----- Available data -----

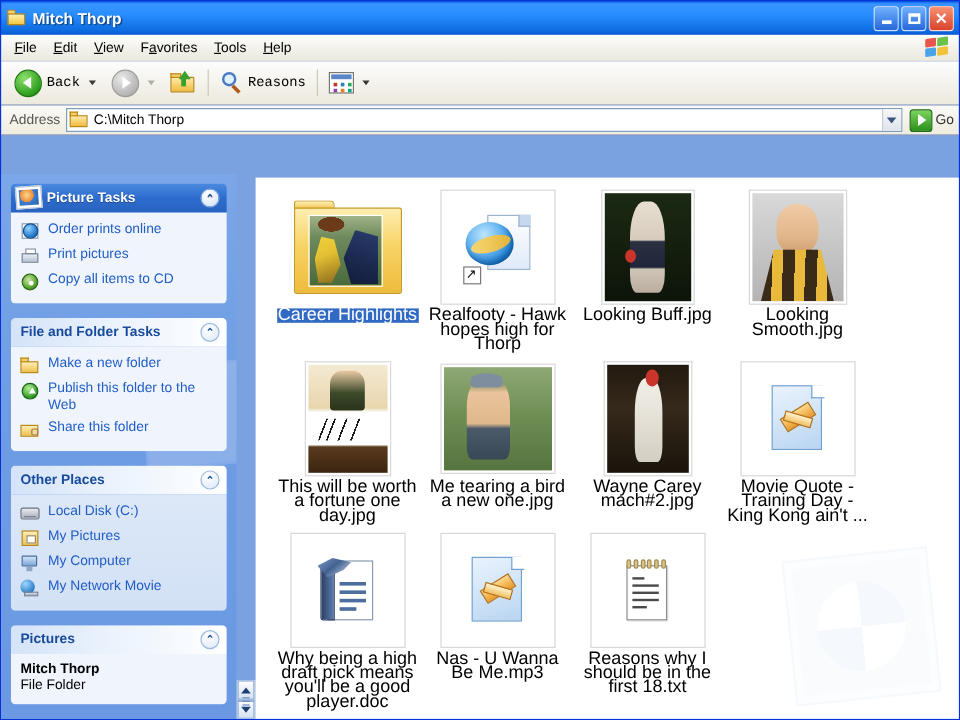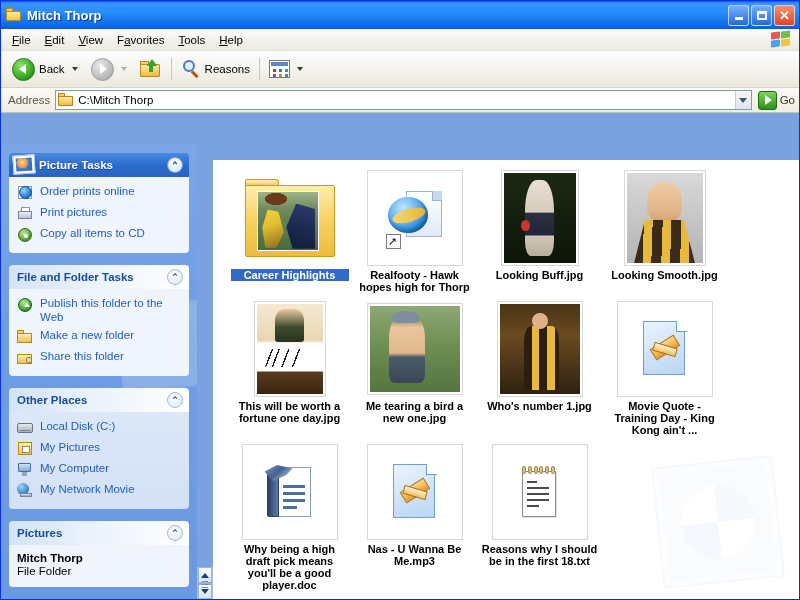--- a/index.html
+++ b/index.html
@@ -92,7 +92,7 @@
     border-bottom:1px solid #d6d2c2;
   }
   .tbtn { display:flex; align-items:center; height:28px; padding:0 5px; gap:4px; }
-  .tbtn .lbl { font-size:11.5px; color:#000; }
+  .tbtn .lbl { font-size:11.5px; color:#000;font-family:Liberation Mono, monospace; }
   .arrowcircle { width:23px; height:23px; border-radius:50%; position:relative;
                  display:flex; align-items:center; justify-content:center; }
   .arrowcircle.green { background: radial-gradient(circle at 35% 30%, #8fe06a, #2e9e1e 70%, #196b10);

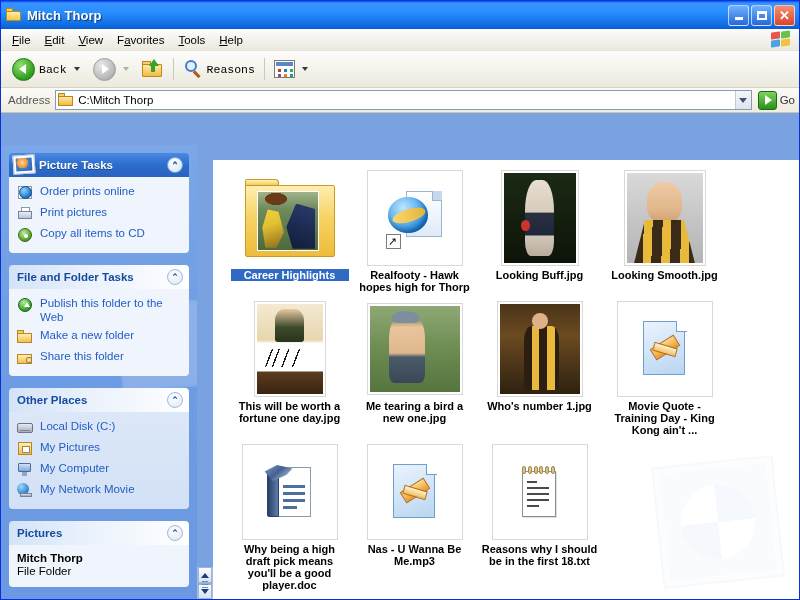--- a/index.html
+++ b/index.html
@@ -312,8 +312,8 @@
     display:flex; align-items:center; justify-content:center;
   }
   .cap {
-    font-size:11px; color:#000; text-align:center; line-height:12px;
-    margin-top:3px; width:118px; word-wrap:break-word;font-weight:bold;
+    font-size:15px; color:#000; text-align:center; line-height:12px;
+    margin-top:3px; width:118px; word-wrap:break-word;
   }
   .cell.selected .cap { background:#316ac5; color:#fff; }
   .cell.selected .folder-thumb { outline: none; }

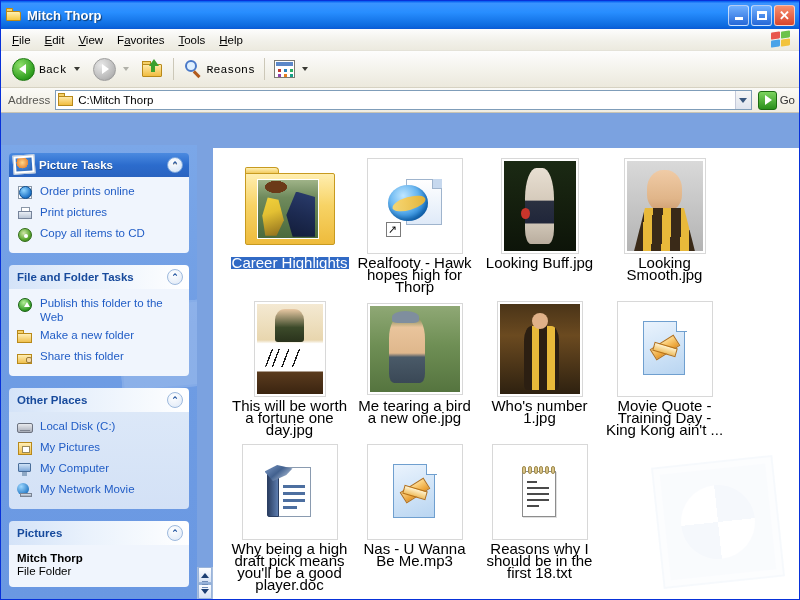--- a/index.html
+++ b/index.html
@@ -707,19 +707,19 @@
         </div>
         <div class="panel-body">
           <div class="task">
+            <span class="ico ic-newfolder">
+                <i class="t"></i>
+                <i class="b"></i>
+              </span>
+            <span class="txt">Make a new folder</span>
+          </div>
+          <div class="task">
             <span class="ico">
                 <i class="ic-publish">
                   <i class="ar"></i>
                 </i>
               </span>
             <span class="txt">Publish this folder to the Web</span>
-          </div>
-          <div class="task">
-            <span class="ico ic-newfolder">
-                <i class="t"></i>
-                <i class="b"></i>
-              </span>
-            <span class="txt">Make a new folder</span>
           </div>
           <div class="task">
             <span class="ico ic-share">

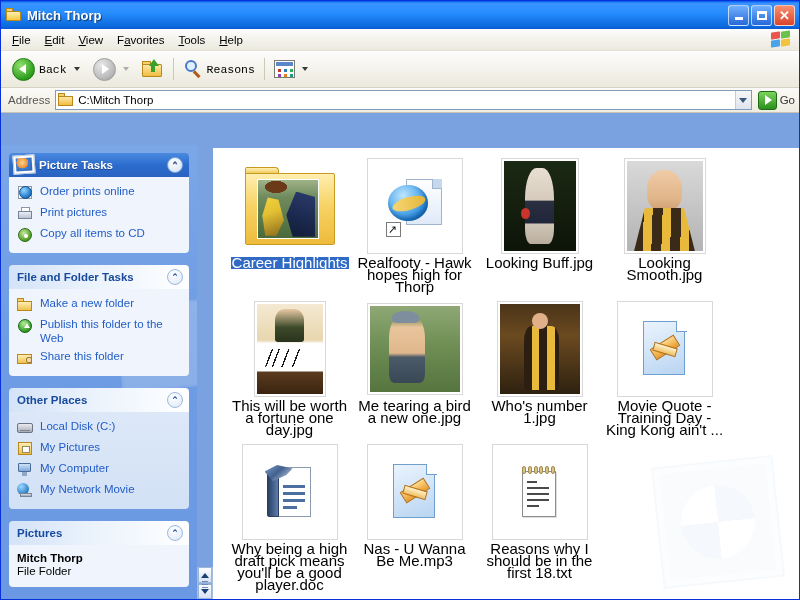--- a/index.html
+++ b/index.html
@@ -887,6 +887,16 @@
           <div class="cap">Me tearing a bird a new one.jpg</div>
         </div>
 
+        <div class="cell">
+          <div class="thumb-wrap">
+            <div class="thumb-box" style="width:74px;height:96px;">
+              <div style="width:100%;height:100%;">
+                  <div class="ph-carey"></div>
+                </div>
+            </div>
+          </div>
+          <div class="cap">Wayne Carey mach#2.jpg</div>
+        </div>
 
         <div class="cell">
           <div class="thumb-wrap">

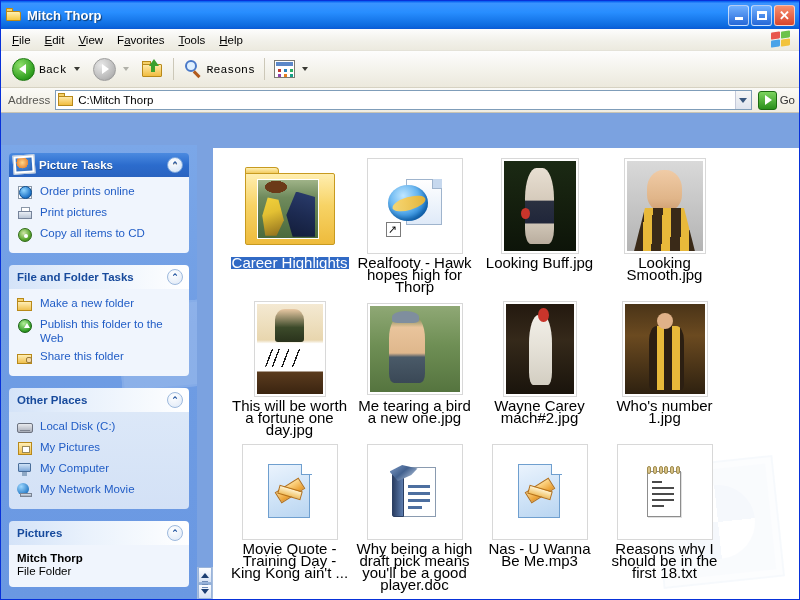--- a/index.html
+++ b/index.html
@@ -898,16 +898,6 @@
           <div class="cap">Wayne Carey mach#2.jpg</div>
         </div>
 
-        <div class="cell">
-          <div class="thumb-wrap">
-            <div class="thumb-box" style="width:86px;height:96px;">
-              <div style="width:100%;height:100%;">
-                  <div class="ph-number1"></div>
-                </div>
-            </div>
-          </div>
-          <div class="cap">Who's number 1.jpg</div>
-        </div>
 
         <div class="cell">
           <div class="thumb-wrap">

-----

Check each line of the listing for the word "mach" and state how many lines contain it, with no other words.

2